As given, the standard linear support vector machine is not a slice model per se. It becomes a slice model under cross-validation training, where it is solved multiple times on different pieces of data. In this case, only the data A and D vary between solves, appropriately fitting the definition of a slice model.

The data for this example comes from the Wisconsin Diagnosis Breast Cancer Database, and is available here. The data was converted to the GAMS file wdbc.gms, which defines A and D. The actual source code for the following GAMS formulation is available here.
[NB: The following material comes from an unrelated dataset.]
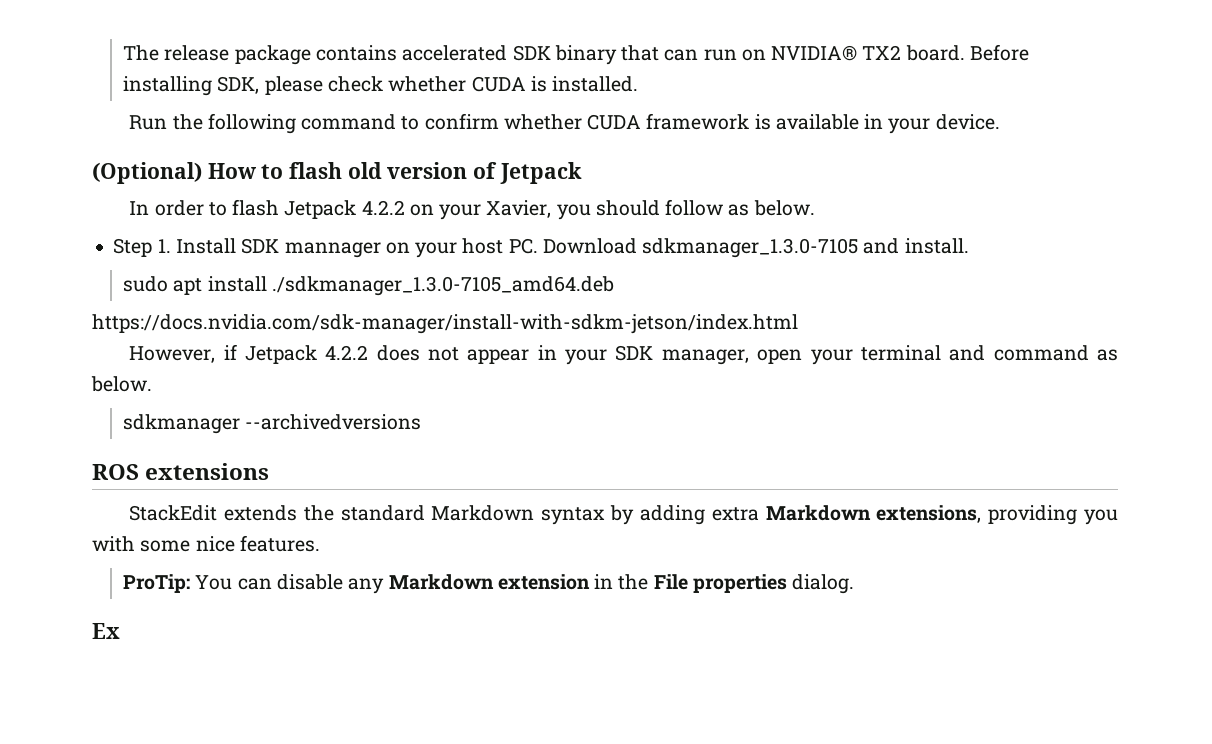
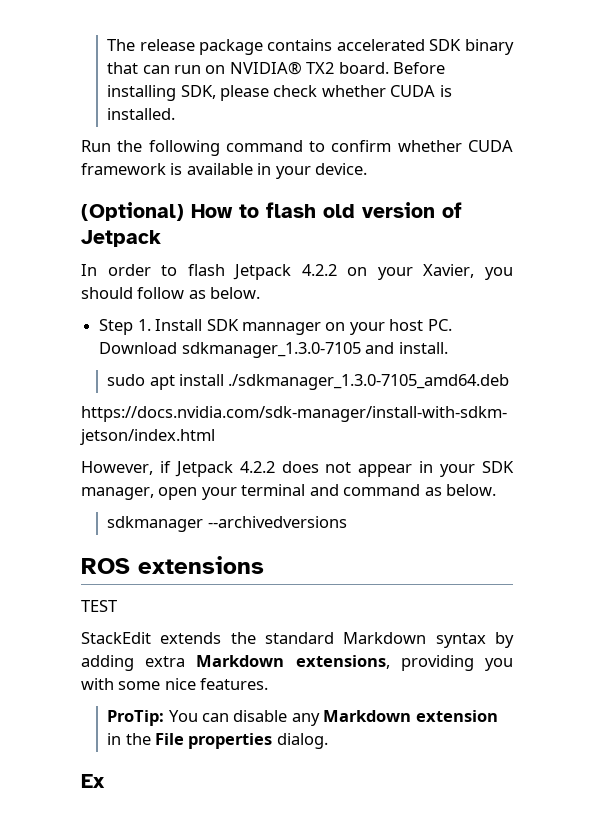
(270, 471) none -> [81,600,117,612] // TEST

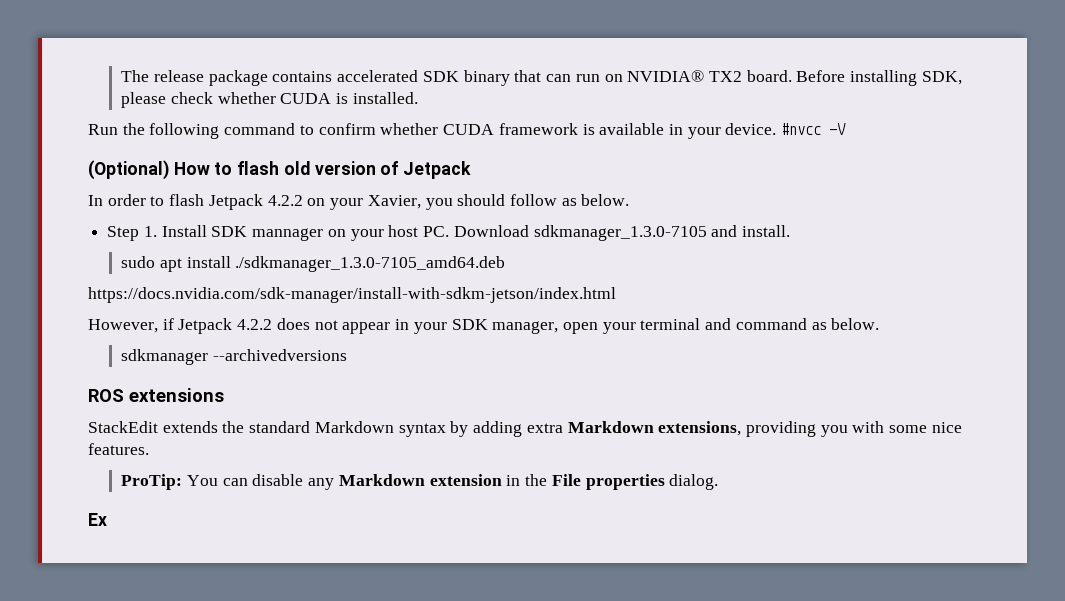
(368, 169) none -> [781,123,847,135] #nvcc -V
[81,600,117,612] // TEST -> (224, 395) none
The GUSS formulation for quadratic svm:
$title Ten-fold cross validation example using GUSS
$eolcom !

$setglobal num_folds 10

set p /1*%num_folds%/;  ! folds to perform

! Read in data
$include "wdbc.gms"

set test(p,i);          ! testing set

! Define problem
parameter C /1/;
positive variables z(i);
variables obj, w(k), gamma, slack(i);

equations obj_def, sep_def(i);

obj_def..  obj =e= 1/2*sum(k, sqr(w(k))) + C*sum(i, z(i));
sep_def(i)..
           D(i)*(sum(k, A(i,k)*w(k)) - gamma) + z(i) + slack(i) =g= 1;

model train /all/;

! Generate testing sets (to be deleted in each problem)
loop(p,
$batinclude gentestset2.inc "p,i"
);

set headers report / modelstat, solvestat, objval /;
parameter
    scenrep(p,headers)
    scopt / SkipBaseCase 1, LogOption 2 /;

set dict / p.    scenario.''
           scopt.opt.     scenrep
           z.    upper.   iupper
           slack.upper.   ifree /;

Parameter iupper(p,i), ifree(p,i);
iupper(p,i)$(not test(p,i)) = inf;
ifree(p,i)$test(p,i)        = inf;

option qcp=conopt, optcr=0, optca=0;
solve train using qcp minimizing obj scenario dict;
display scenrep;

Because the problem is quadratic, we must use a quadratic program solver. The variable values for weight and gamma could be saved for later testing using the same method as detailed above for the linear case.

The batinclude file gentestset2.inc is very similar to gentestset.inc from the earlier cross-validation examples. In gentestset2.inc, though, only one set is being dealt with rather than two. The complete source GAMS code for this formulation is available in this zip archive.